| Your instructions |
What is needed is an exact copy of the data below, pictures excluded.

↓

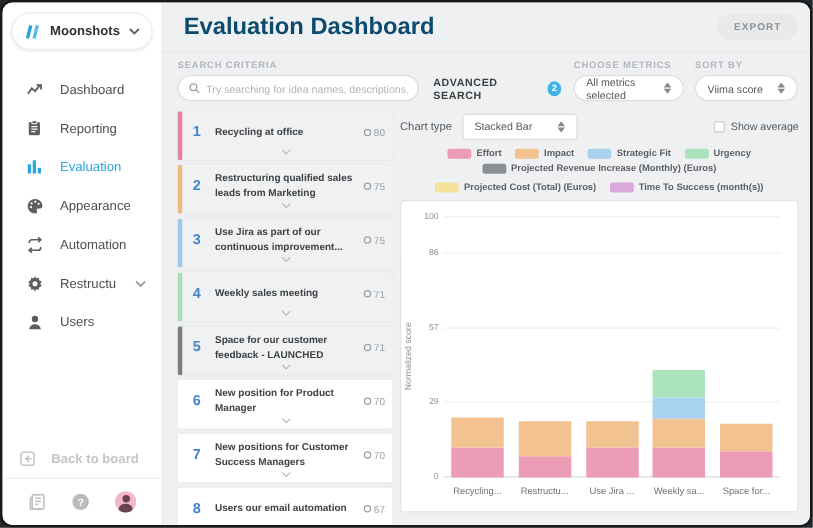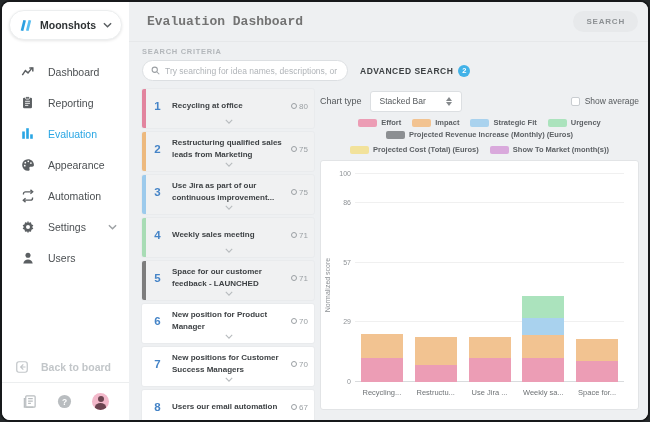--- a/index.html
+++ b/index.html
@@ -32,7 +32,7 @@
   
   .main { flex:1; display:flex; flex-direction:column; background:#eef0f2; min-width:0; }
   .hdr { height:40px; display:flex; align-items:center; padding:0 10px 0 18px; border-bottom:1px solid #e6e8ea; }
-  .hdr h1 { font-size:13px; font-weight:bold; color:#737373; flex:1;font-family:Liberation Mono, monospace; }
+  .hdr h1 { font-size:19px; font-weight:bold; color:#0c4a6e; flex:1; }
   .export-btn { background:#e7e9eb; border:none; border-radius:12px; padding:6px 13px; font-size:8px; font-weight:bold;
                 letter-spacing:.8px; color:#8d9194; cursor:pointer; font-family:inherit; }
 

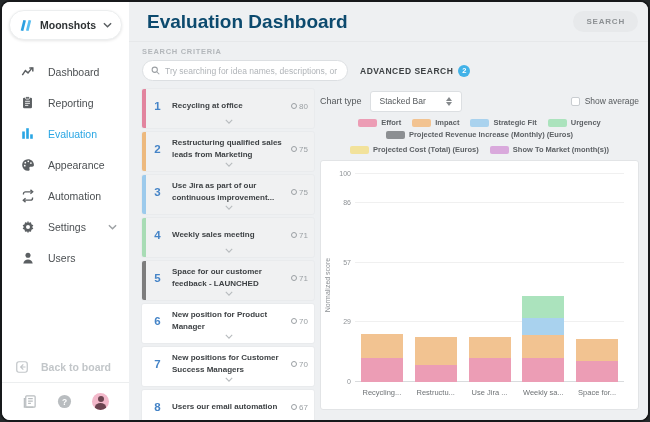--- a/index.html
+++ b/index.html
@@ -222,7 +222,7 @@
   <main class="main">
     <div class="hdr">
       <h1>Evaluation Dashboard</h1>
-      <button class="export-btn">SEARCH</button>
+      <button class="export-btn">EXPORT</button>
     </div>
 
     <div class="search-row">

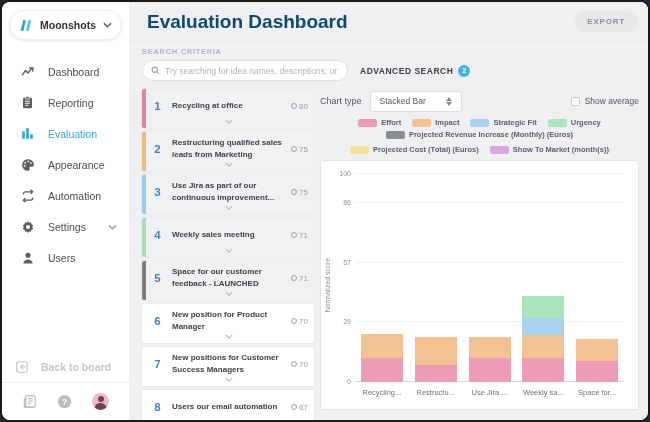--- a/index.html
+++ b/index.html
@@ -244,6 +244,28 @@
           </div>
         </div>
       </div>
+      <div class="right-selects">
+        <div class="sel-grp">
+          <div class="fld-label">CHOOSE METRICS</div>
+          <div class="select metrics">
+            <span>All metrics selected</span>
+            <span class="sorter">
+                <i class="up"></i>
+                <i class="dn"></i>
+              </span>
+          </div>
+        </div>
+        <div class="sel-grp">
+          <div class="fld-label">SORT BY</div>
+          <div class="select sort">
+            <span>Viima score</span>
+            <span class="sorter">
+                <i class="up"></i>
+                <i class="dn"></i>
+              </span>
+          </div>
+        </div>
+      </div>
     </div>
 
     <div class="content">

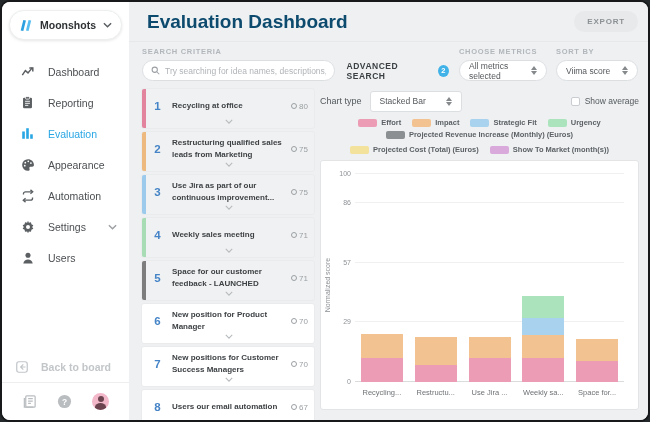--- a/index.html
+++ b/index.html
@@ -436,7 +436,7 @@
             </div>
             <div class="legend-item">
               <span class="legend-chip" style="background:#d9a9dc"></span>
-              <span>Show To Market (month(s))</span>
+              <span>Time To Success (month(s))</span>
             </div>
           </div>
 

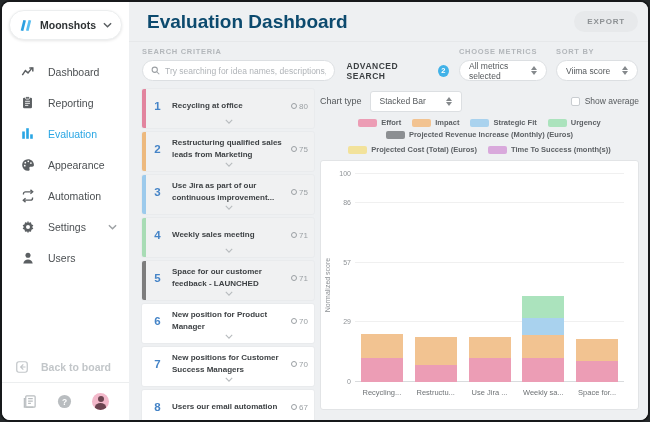--- a/index.html
+++ b/index.html
@@ -175,7 +175,7 @@
               <circle cx="8" cy="8" r="2.3" fill="#fff"></circle>
             </svg>
           </span>
-          <span>Settings</span>
+          <span>Restructu</span>
           <span class="nav-chev">
             <svg viewBox="0 0 10 6" width="9" height="6" fill="none" stroke="currentColor" stroke-width="1.6">
               <path d="M1 1l4 4 4-4"></path>

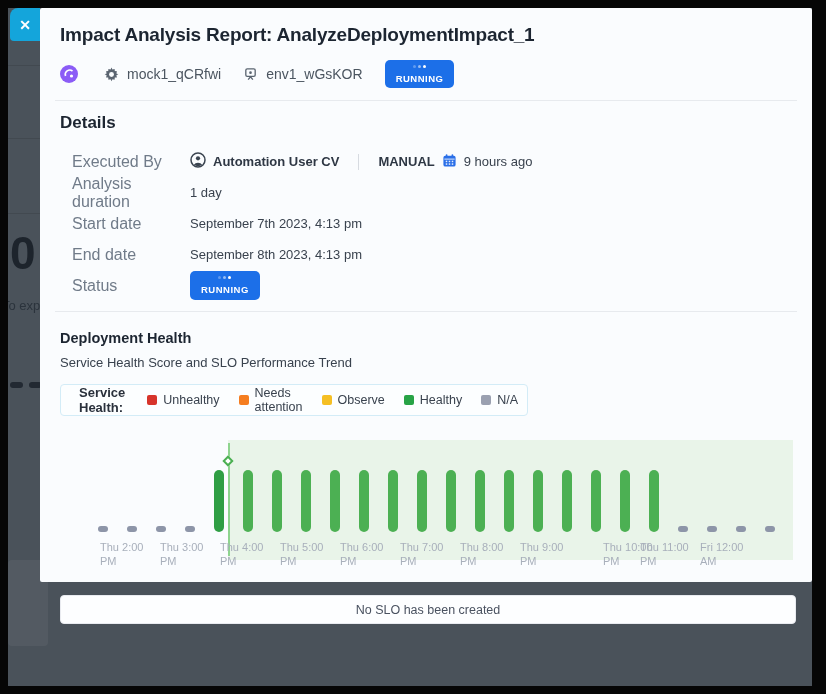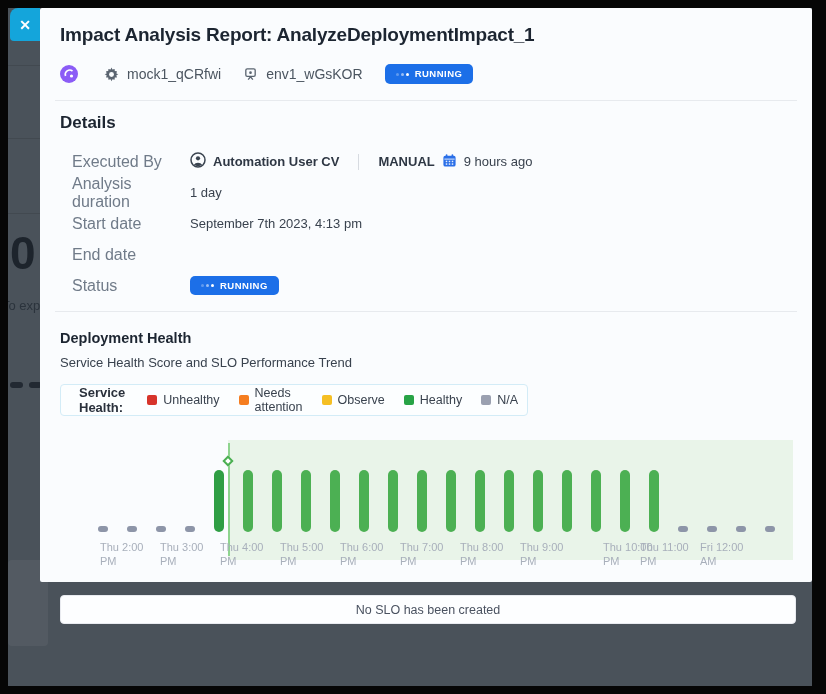--- a/index.html
+++ b/index.html
@@ -35,7 +35,7 @@
   .meta-item .icon{display:flex;align-items:center;}
 
   .badge{display:inline-flex;align-items:center;gap:6px;background:var(--accent-blue);color:#fff;
-    border-radius:5px;padding:5px 11px;font-size:9.5px;font-weight:700;letter-spacing:.5px;line-height:1;}
+    border-radius:5px;padding:5px 11px;font-size:9.5px;font-weight:700;letter-spacing:.5px;line-height:1;flex-direction:column;}
   .badge .dots{display:inline-flex;align-items:center;gap:2px;}
   .badge .dots i{width:3px;height:3px;border-radius:50%;background:#fff;display:inline-block;}
   .badge .dots i:nth-child(1){opacity:.3;}

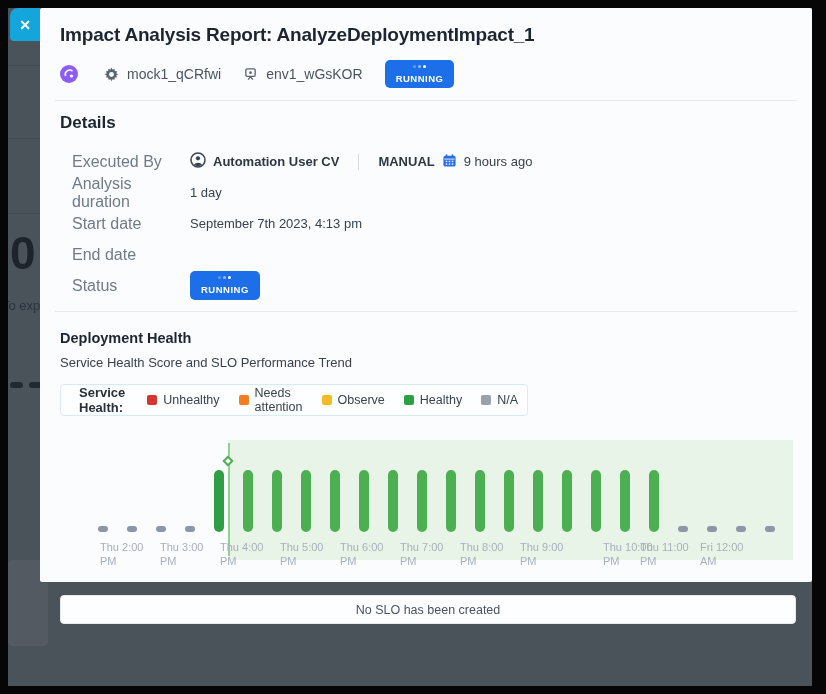--- a/index.html
+++ b/index.html
@@ -183,6 +183,7 @@
       </div>
       <div class="d-row">
         <div class="d-label">End date</div>
+        <div class="d-value">September 8th 2023, 4:13 pm</div>
       </div>
       <div class="d-row">
         <div class="d-label">Status</div>

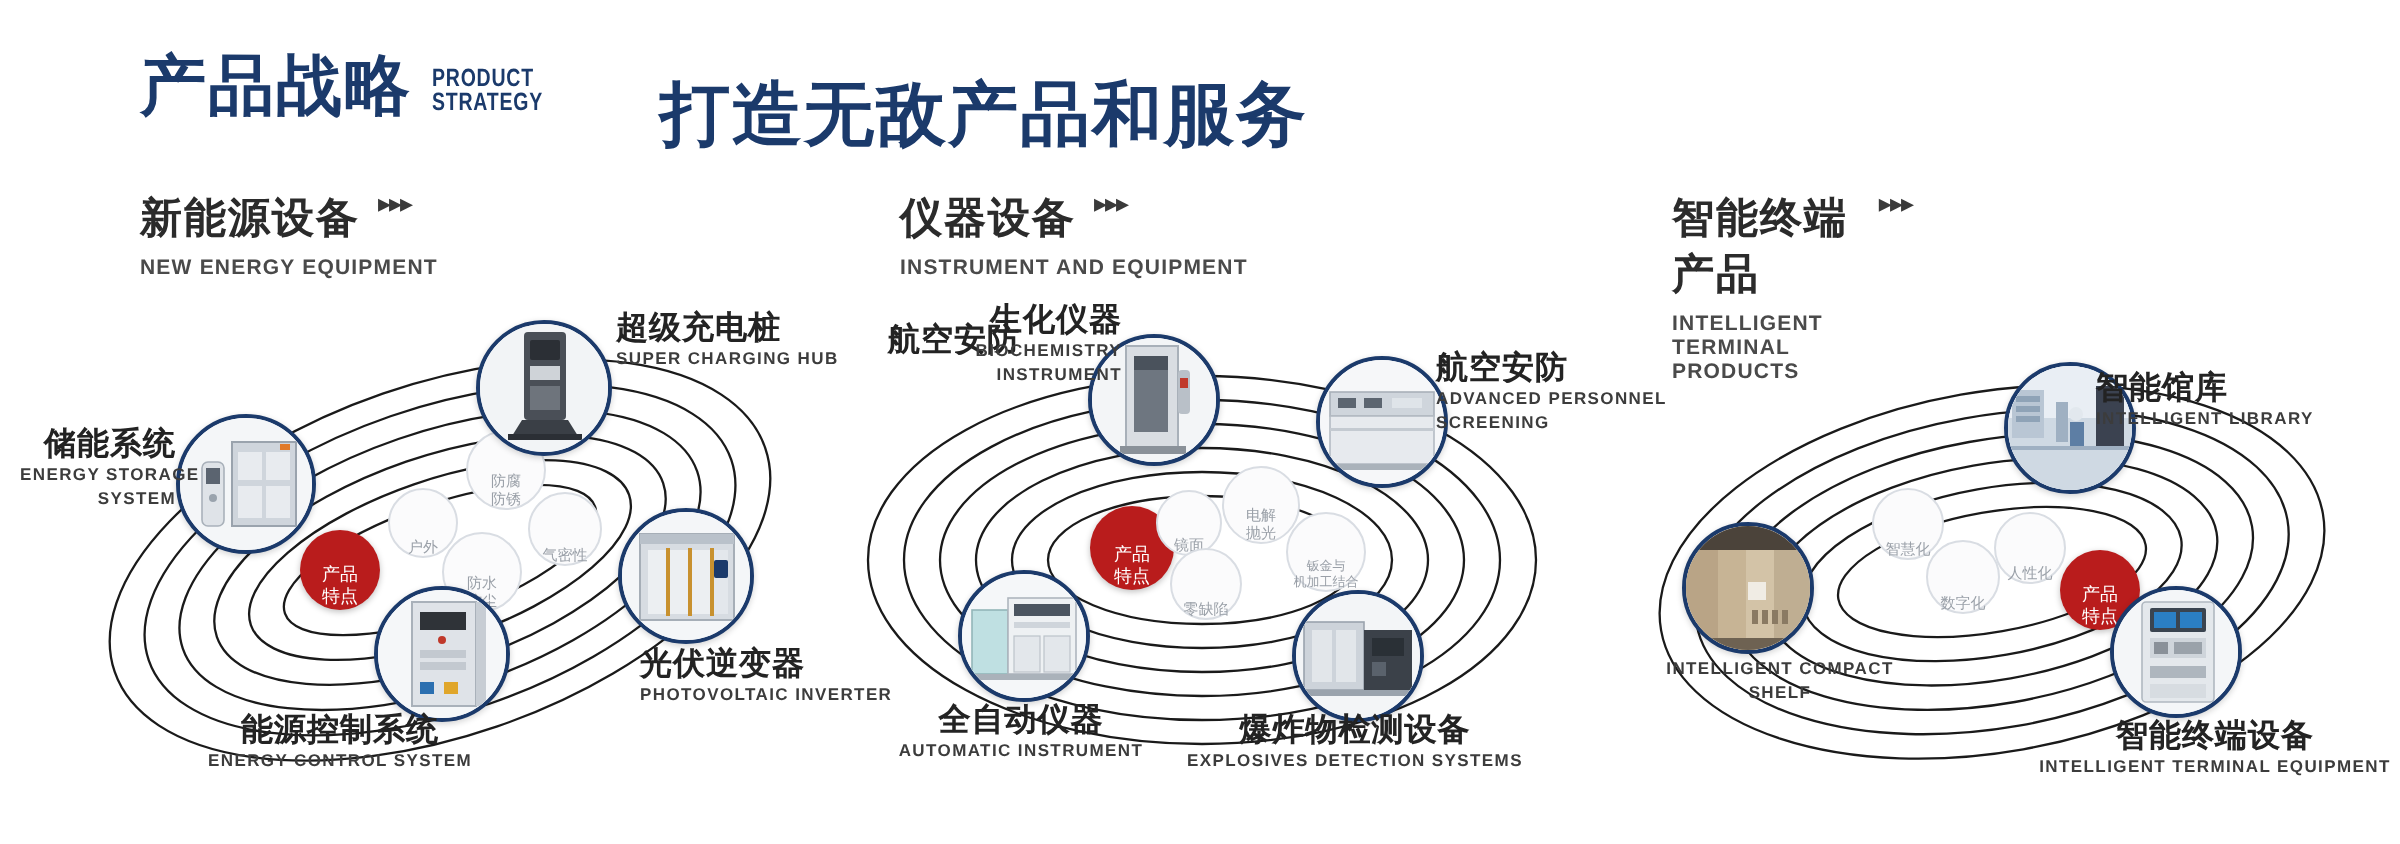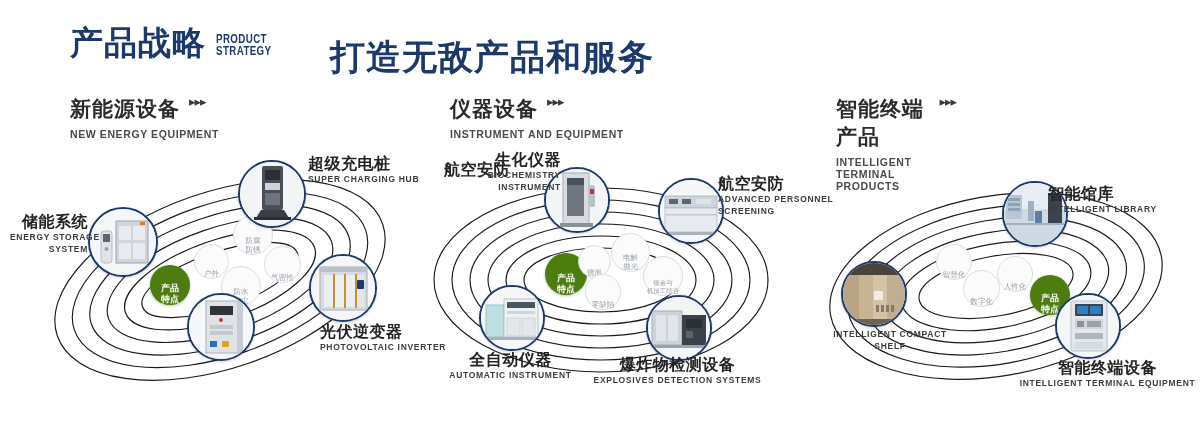--- a/index.html
+++ b/index.html
@@ -61,7 +61,7 @@
     font-family:"DejaVu Sans",sans-serif;letter-spacing:0;
   }
   .feat.core{
-    background:#4d7c0f;border:none;color:#fff;font-weight:bold;
+    background:#b91c1c;border:none;color:#fff;font-weight:normal;
     font-size:9px;line-height:11px;
     box-shadow:0 1px 3px rgba(0,0,0,.25);
   }

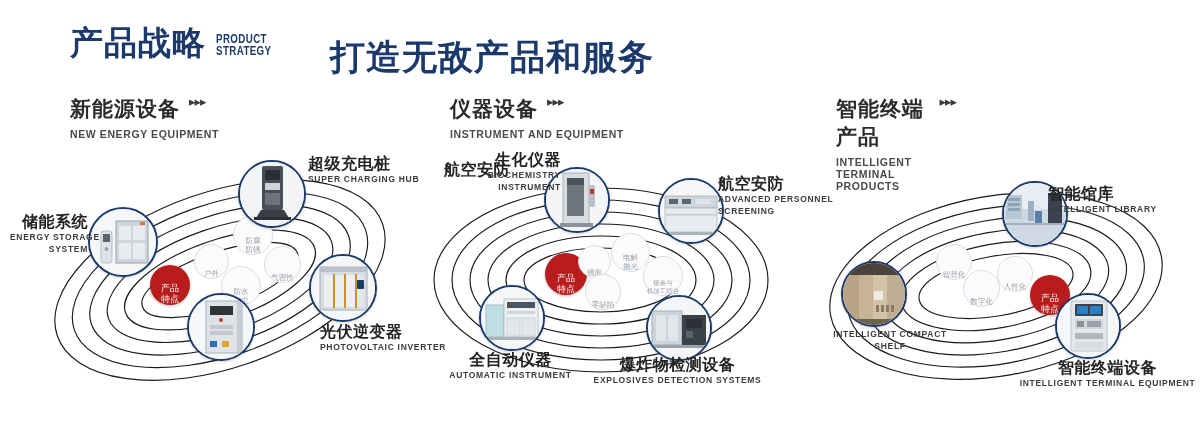--- a/index.html
+++ b/index.html
@@ -223,6 +223,10 @@
         <rect x="33" y="46" width="7" height="6" fill="#e0a62a"></rect>
         <rect x="49" y="6" width="5" height="52" fill="#c7cdd4"></rect>
       </svg>
+    </div>
+    <div class="lbl ta-c" style="left:60px;top:205px;width:180px;">
+      <div class="lbl-cn">能源控制系统</div>
+      <div class="lbl-en">ENERGY CONTROL SYSTEM</div>
     </div>
   </div>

↑

| Written solution |
--- a/index.html
+++ b/index.html
@@ -32,7 +32,7 @@
   
   .main { flex:1; display:flex; flex-direction:column; background:#eef0f2; min-width:0; }
   .hdr { height:40px; display:flex; align-items:center; padding:0 10px 0 18px; border-bottom:1px solid #e6e8ea; }
-  .hdr h1 { font-size:13px; font-weight:bold; color:#737373; flex:1;font-family:Liberation Mono, monospace; }
+  .hdr h1 { font-size:19px; font-weight:bold; color:#0c4a6e; flex:1; }
   .export-btn { background:#e7e9eb; border:none; border-radius:12px; padding:6px 13px; font-size:8px; font-weight:bold;
                 letter-spacing:.8px; color:#8d9194; cursor:pointer; font-family:inherit; }
 

--- a/index.html
+++ b/index.html
@@ -222,7 +222,7 @@
   <main class="main">
     <div class="hdr">
       <h1>Evaluation Dashboard</h1>
-      <button class="export-btn">SEARCH</button>
+      <button class="export-btn">EXPORT</button>
     </div>
 
     <div class="search-row">

--- a/index.html
+++ b/index.html
@@ -244,6 +244,28 @@
           </div>
         </div>
       </div>
+      <div class="right-selects">
+        <div class="sel-grp">
+          <div class="fld-label">CHOOSE METRICS</div>
+          <div class="select metrics">
+            <span>All metrics selected</span>
+            <span class="sorter">
+                <i class="up"></i>
+                <i class="dn"></i>
+              </span>
+          </div>
+        </div>
+        <div class="sel-grp">
+          <div class="fld-label">SORT BY</div>
+          <div class="select sort">
+            <span>Viima score</span>
+            <span class="sorter">
+                <i class="up"></i>
+                <i class="dn"></i>
+              </span>
+          </div>
+        </div>
+      </div>
     </div>
 
     <div class="content">

--- a/index.html
+++ b/index.html
@@ -436,7 +436,7 @@
             </div>
             <div class="legend-item">
               <span class="legend-chip" style="background:#d9a9dc"></span>
-              <span>Show To Market (month(s))</span>
+              <span>Time To Success (month(s))</span>
             </div>
           </div>
 

--- a/index.html
+++ b/index.html
@@ -175,7 +175,7 @@
               <circle cx="8" cy="8" r="2.3" fill="#fff"></circle>
             </svg>
           </span>
-          <span>Settings</span>
+          <span>Restructu</span>
           <span class="nav-chev">
             <svg viewBox="0 0 10 6" width="9" height="6" fill="none" stroke="currentColor" stroke-width="1.6">
               <path d="M1 1l4 4 4-4"></path>

--- a/index.html
+++ b/index.html
@@ -35,7 +35,7 @@
   .meta-item .icon{display:flex;align-items:center;}
 
   .badge{display:inline-flex;align-items:center;gap:6px;background:var(--accent-blue);color:#fff;
-    border-radius:5px;padding:5px 11px;font-size:9.5px;font-weight:700;letter-spacing:.5px;line-height:1;}
+    border-radius:5px;padding:5px 11px;font-size:9.5px;font-weight:700;letter-spacing:.5px;line-height:1;flex-direction:column;}
   .badge .dots{display:inline-flex;align-items:center;gap:2px;}
   .badge .dots i{width:3px;height:3px;border-radius:50%;background:#fff;display:inline-block;}
   .badge .dots i:nth-child(1){opacity:.3;}

--- a/index.html
+++ b/index.html
@@ -183,6 +183,7 @@
       </div>
       <div class="d-row">
         <div class="d-label">End date</div>
+        <div class="d-value">September 8th 2023, 4:13 pm</div>
       </div>
       <div class="d-row">
         <div class="d-label">Status</div>

--- a/index.html
+++ b/index.html
@@ -61,7 +61,7 @@
     font-family:"DejaVu Sans",sans-serif;letter-spacing:0;
   }
   .feat.core{
-    background:#4d7c0f;border:none;color:#fff;font-weight:bold;
+    background:#b91c1c;border:none;color:#fff;font-weight:normal;
     font-size:9px;line-height:11px;
     box-shadow:0 1px 3px rgba(0,0,0,.25);
   }

--- a/index.html
+++ b/index.html
@@ -223,6 +223,10 @@
         <rect x="33" y="46" width="7" height="6" fill="#e0a62a"></rect>
         <rect x="49" y="6" width="5" height="52" fill="#c7cdd4"></rect>
       </svg>
+    </div>
+    <div class="lbl ta-c" style="left:60px;top:205px;width:180px;">
+      <div class="lbl-cn">能源控制系统</div>
+      <div class="lbl-en">ENERGY CONTROL SYSTEM</div>
     </div>
   </div>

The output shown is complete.